- [What is required]: Find "for Purdue clusters" and "- 2. running" in the records below. Copy the lines holding them and every line between, exactly, and no others.

- [Supplied material]:
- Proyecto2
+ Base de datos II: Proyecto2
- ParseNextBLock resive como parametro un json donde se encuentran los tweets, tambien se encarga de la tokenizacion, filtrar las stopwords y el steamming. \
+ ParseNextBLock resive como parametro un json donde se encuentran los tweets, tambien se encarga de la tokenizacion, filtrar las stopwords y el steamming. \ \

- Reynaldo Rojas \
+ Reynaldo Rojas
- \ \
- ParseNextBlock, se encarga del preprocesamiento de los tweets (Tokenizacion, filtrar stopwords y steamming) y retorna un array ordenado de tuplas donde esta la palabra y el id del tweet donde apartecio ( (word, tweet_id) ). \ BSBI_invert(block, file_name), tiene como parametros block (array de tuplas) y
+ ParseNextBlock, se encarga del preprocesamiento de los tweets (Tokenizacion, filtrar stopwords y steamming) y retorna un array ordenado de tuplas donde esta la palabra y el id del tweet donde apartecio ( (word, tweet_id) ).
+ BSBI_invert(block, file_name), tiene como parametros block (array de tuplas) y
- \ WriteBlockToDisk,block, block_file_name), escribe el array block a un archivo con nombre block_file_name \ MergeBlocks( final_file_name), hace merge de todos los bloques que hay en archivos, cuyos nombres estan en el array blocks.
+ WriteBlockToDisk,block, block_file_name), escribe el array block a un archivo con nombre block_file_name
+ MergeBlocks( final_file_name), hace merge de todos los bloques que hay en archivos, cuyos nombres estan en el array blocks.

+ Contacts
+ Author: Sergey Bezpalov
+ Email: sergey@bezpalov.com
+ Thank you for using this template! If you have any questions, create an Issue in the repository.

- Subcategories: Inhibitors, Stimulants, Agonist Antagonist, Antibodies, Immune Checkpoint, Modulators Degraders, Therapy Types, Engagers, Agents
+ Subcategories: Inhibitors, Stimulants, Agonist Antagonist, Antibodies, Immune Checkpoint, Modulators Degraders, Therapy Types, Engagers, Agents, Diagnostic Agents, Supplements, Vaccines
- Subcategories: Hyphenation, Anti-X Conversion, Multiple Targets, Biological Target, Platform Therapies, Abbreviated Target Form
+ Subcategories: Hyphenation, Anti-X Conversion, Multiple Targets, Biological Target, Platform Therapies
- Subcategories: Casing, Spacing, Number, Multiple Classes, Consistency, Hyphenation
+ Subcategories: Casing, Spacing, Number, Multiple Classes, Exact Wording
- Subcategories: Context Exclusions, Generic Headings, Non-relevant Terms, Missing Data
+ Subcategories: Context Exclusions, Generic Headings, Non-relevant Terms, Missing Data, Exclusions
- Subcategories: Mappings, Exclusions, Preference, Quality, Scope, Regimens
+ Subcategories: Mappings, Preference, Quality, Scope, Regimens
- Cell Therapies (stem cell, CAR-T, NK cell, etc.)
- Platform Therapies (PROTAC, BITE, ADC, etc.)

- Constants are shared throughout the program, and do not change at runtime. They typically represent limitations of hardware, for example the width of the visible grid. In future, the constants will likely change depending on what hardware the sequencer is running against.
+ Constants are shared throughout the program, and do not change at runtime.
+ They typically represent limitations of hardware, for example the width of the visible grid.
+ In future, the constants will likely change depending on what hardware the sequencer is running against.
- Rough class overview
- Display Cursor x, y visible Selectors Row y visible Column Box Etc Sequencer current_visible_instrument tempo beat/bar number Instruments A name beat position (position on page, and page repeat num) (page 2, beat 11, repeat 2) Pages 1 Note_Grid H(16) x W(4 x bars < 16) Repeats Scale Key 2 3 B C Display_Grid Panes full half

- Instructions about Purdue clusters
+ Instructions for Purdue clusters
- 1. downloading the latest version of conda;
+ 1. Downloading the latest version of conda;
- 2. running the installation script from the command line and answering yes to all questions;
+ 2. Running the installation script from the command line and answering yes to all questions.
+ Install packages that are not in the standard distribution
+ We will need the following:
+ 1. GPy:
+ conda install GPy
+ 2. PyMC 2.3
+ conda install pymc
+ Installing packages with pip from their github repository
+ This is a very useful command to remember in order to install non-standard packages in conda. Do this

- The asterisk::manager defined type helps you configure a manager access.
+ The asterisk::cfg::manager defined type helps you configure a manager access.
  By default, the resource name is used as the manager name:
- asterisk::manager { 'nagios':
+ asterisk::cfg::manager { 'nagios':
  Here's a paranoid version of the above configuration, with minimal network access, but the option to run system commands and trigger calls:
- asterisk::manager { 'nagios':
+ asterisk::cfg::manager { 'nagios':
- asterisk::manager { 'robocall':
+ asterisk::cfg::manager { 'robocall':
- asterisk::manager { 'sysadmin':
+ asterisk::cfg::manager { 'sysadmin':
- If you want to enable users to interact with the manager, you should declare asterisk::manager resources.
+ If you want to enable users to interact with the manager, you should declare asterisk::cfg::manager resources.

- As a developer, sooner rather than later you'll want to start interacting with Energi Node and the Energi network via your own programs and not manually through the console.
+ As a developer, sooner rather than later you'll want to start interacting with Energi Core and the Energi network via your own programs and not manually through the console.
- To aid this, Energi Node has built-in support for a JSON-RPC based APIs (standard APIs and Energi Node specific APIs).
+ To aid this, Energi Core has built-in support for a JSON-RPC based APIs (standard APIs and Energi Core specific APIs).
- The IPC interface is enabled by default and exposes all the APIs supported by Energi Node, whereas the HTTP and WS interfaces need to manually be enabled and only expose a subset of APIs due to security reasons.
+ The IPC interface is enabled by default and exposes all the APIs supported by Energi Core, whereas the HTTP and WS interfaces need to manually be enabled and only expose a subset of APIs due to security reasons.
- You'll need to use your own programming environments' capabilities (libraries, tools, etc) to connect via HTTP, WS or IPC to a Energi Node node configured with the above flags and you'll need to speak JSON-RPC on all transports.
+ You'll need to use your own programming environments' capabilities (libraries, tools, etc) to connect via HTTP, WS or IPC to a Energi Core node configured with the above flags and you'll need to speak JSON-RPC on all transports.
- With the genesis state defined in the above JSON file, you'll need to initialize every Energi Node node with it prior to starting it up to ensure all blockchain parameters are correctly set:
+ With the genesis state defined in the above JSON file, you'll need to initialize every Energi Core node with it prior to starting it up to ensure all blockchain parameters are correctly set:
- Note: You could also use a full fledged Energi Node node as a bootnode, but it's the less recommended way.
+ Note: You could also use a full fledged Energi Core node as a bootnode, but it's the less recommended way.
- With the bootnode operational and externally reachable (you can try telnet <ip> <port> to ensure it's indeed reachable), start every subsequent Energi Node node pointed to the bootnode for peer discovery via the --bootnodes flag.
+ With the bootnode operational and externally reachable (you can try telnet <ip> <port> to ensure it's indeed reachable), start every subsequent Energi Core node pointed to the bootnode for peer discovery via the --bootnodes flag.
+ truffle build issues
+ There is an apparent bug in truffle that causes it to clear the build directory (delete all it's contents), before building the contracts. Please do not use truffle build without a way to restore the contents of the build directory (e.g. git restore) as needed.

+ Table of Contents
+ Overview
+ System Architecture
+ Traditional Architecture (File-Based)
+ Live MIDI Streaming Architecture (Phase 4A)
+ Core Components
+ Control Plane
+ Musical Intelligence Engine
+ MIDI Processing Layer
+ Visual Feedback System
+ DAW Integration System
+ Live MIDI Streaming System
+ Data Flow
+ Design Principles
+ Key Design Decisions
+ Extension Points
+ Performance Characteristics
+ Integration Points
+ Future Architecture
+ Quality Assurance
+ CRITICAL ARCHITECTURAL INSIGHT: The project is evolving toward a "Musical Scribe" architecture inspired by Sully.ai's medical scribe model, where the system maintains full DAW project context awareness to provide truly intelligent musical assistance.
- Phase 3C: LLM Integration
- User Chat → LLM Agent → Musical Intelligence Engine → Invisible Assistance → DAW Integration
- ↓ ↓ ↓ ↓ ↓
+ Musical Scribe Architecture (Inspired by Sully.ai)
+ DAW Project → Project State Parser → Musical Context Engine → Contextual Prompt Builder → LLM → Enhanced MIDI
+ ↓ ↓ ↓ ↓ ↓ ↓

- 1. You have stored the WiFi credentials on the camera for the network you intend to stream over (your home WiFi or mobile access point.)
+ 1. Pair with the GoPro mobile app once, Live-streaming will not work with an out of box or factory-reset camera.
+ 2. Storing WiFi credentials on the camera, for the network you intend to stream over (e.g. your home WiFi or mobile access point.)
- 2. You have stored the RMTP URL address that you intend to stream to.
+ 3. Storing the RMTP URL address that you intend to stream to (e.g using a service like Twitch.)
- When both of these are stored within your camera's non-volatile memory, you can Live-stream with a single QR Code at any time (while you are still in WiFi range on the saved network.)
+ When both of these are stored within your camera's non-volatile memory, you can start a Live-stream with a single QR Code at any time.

- [Answer section]:
+ Instructions for Purdue clusters
- 1. downloading the latest version of conda;
+ 1. Downloading the latest version of conda;
- 2. running the installation script from the command line and answering yes to all questions;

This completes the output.